**Data for analysis**
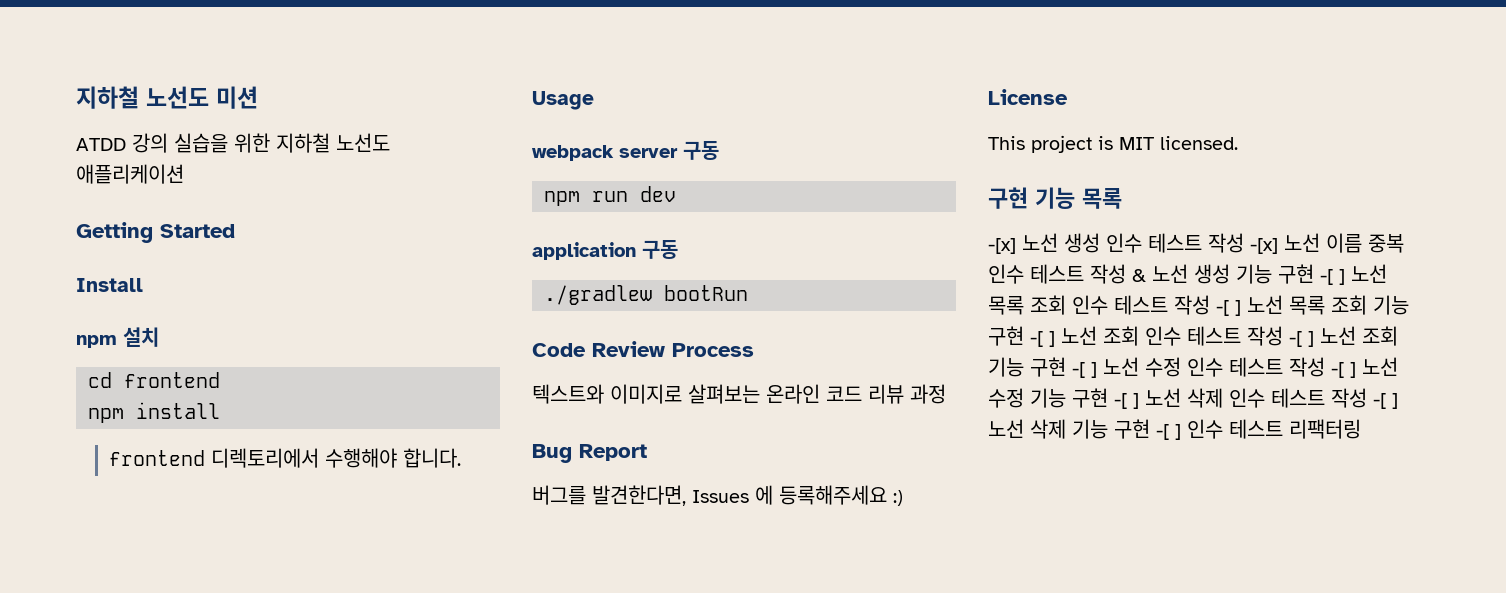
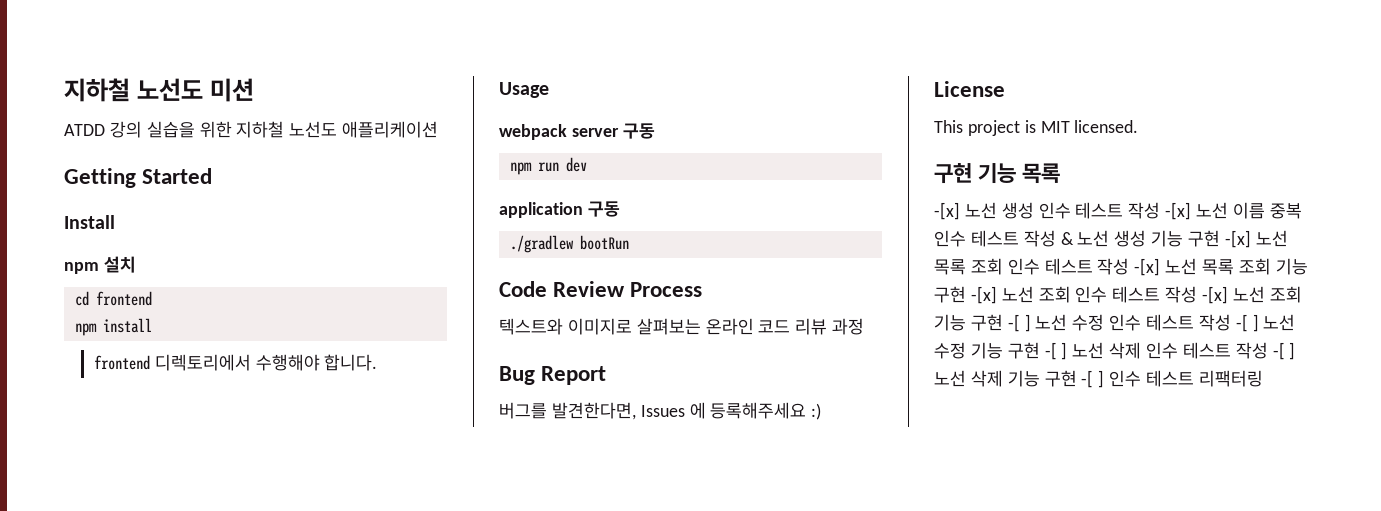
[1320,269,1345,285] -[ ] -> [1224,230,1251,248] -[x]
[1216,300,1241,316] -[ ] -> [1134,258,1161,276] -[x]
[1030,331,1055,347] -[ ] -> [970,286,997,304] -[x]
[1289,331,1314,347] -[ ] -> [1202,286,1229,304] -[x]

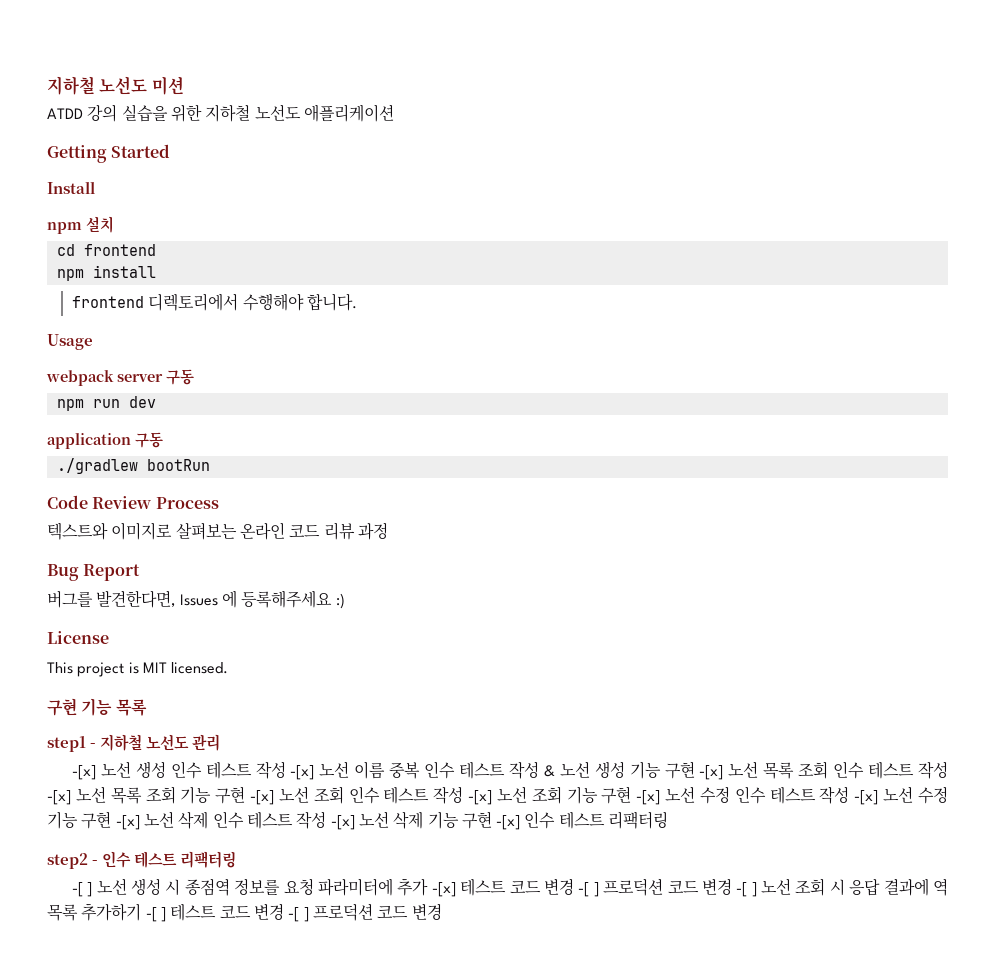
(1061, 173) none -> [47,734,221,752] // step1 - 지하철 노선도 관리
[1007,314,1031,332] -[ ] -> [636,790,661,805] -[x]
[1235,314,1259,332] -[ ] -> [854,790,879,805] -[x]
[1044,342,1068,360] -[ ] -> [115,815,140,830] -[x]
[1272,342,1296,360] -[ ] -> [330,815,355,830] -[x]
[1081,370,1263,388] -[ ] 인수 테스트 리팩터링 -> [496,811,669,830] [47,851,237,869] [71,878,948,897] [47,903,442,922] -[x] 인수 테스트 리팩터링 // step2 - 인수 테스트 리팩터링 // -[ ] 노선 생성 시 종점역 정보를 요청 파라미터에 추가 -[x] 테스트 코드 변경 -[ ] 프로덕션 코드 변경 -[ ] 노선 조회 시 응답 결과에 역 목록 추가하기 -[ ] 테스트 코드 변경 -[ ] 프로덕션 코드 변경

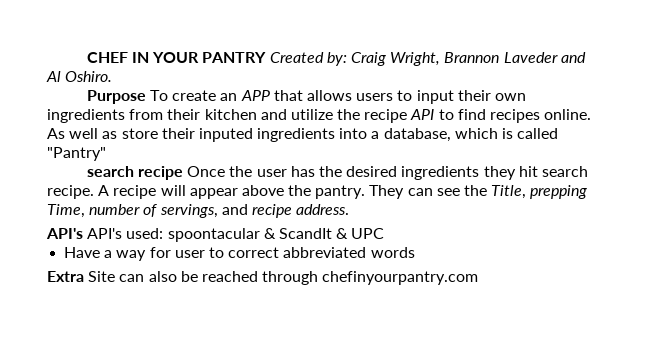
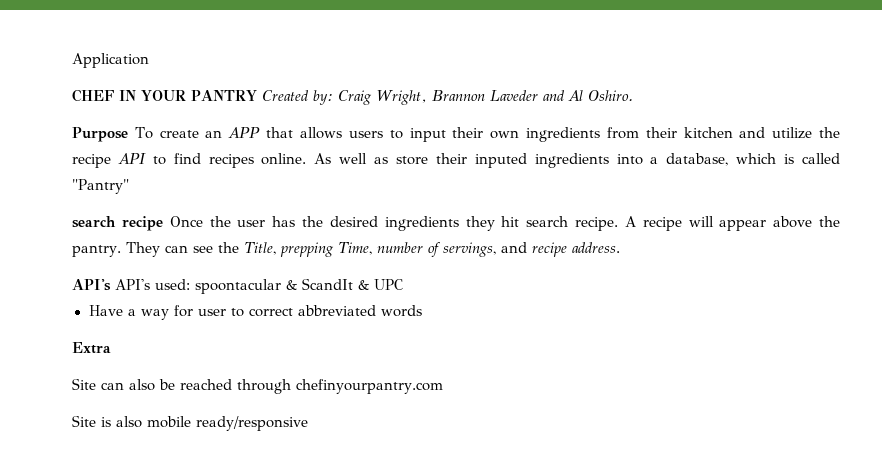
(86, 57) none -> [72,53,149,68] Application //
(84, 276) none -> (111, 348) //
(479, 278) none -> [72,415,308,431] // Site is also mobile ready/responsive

---

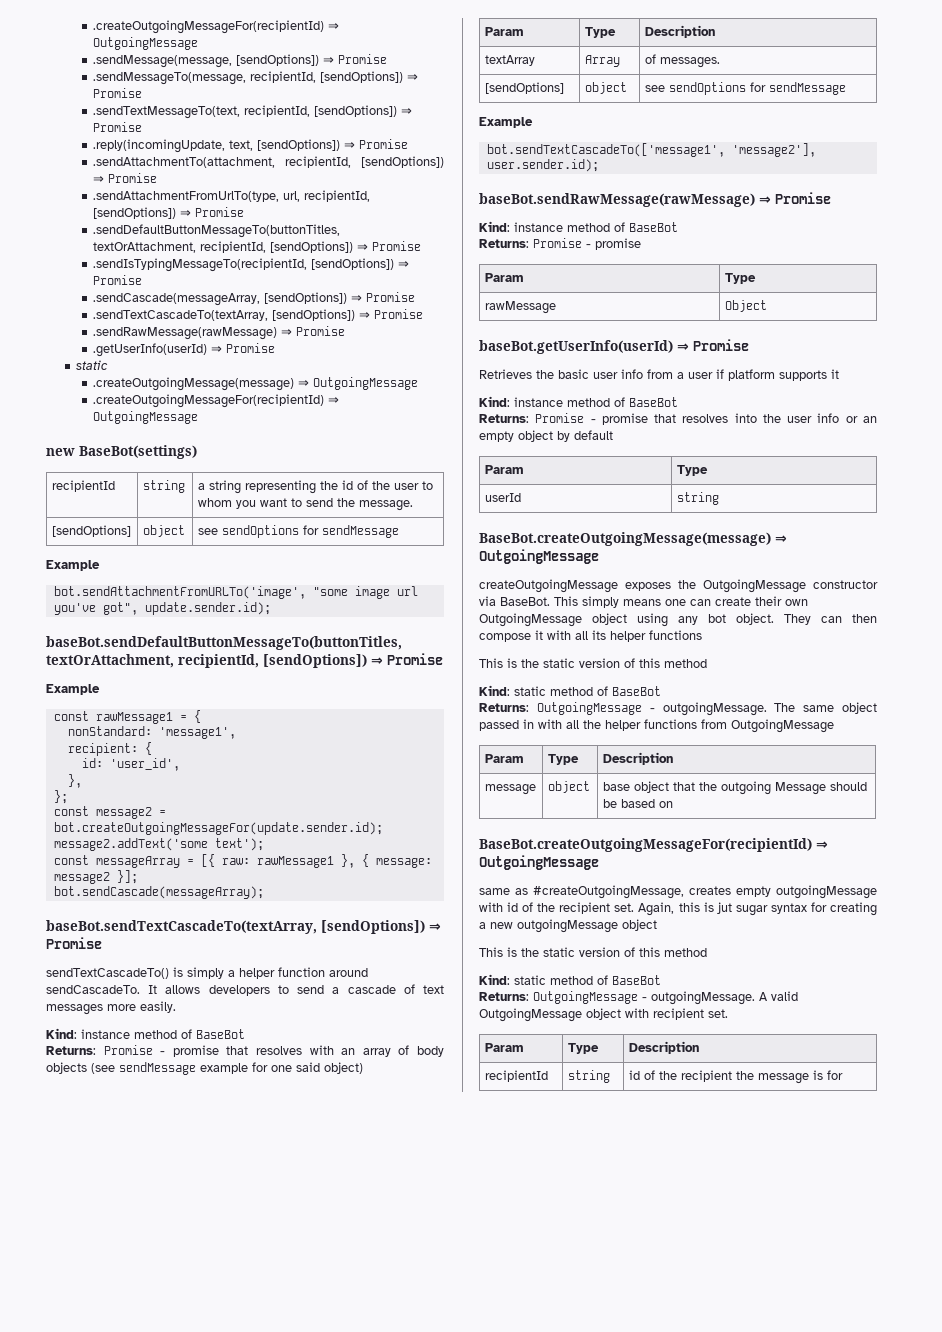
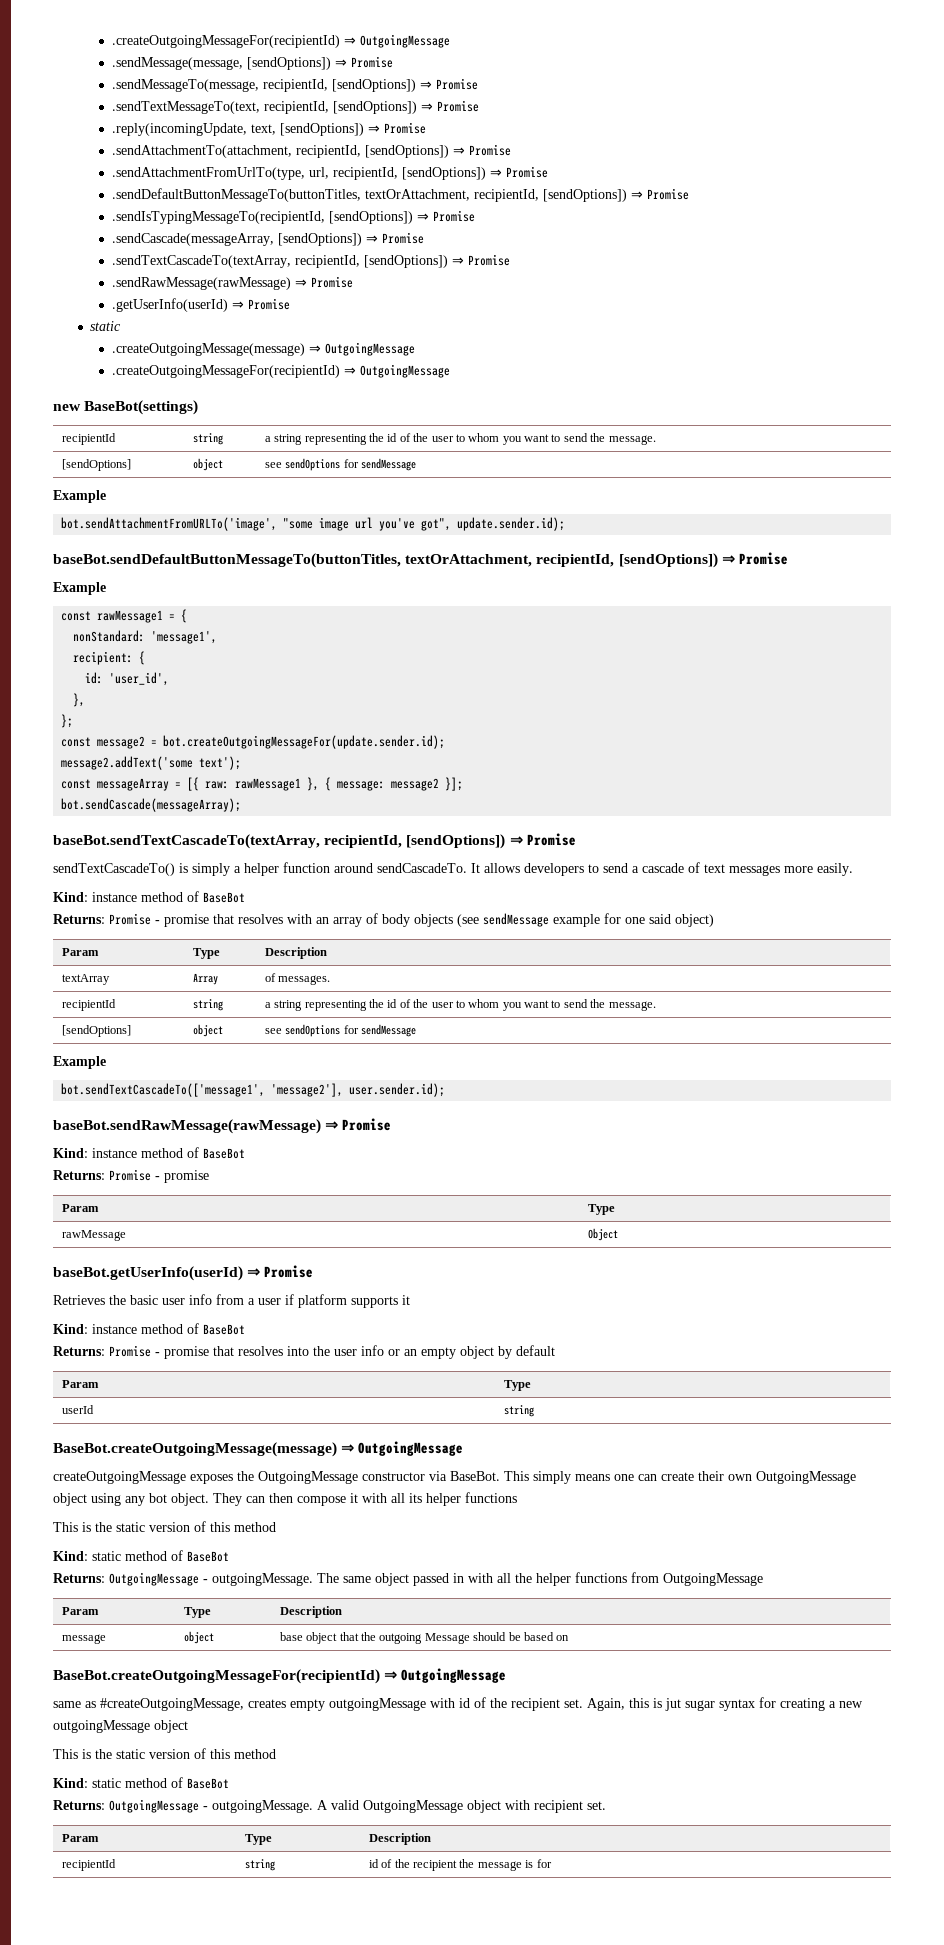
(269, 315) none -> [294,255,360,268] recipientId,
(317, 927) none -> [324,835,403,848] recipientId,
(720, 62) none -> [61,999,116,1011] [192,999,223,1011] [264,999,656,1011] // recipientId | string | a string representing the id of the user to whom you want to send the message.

**Work instructions**
Look in the material above for the line with "(86, 57) none" and the line with "(479, 278) none", and transcribe exactly those lines and all lines between them, nothing more.

**The answer**
(86, 57) none -> [72,53,149,68] Application //
(84, 276) none -> (111, 348) //
(479, 278) none -> [72,415,308,431] // Site is also mobile ready/responsive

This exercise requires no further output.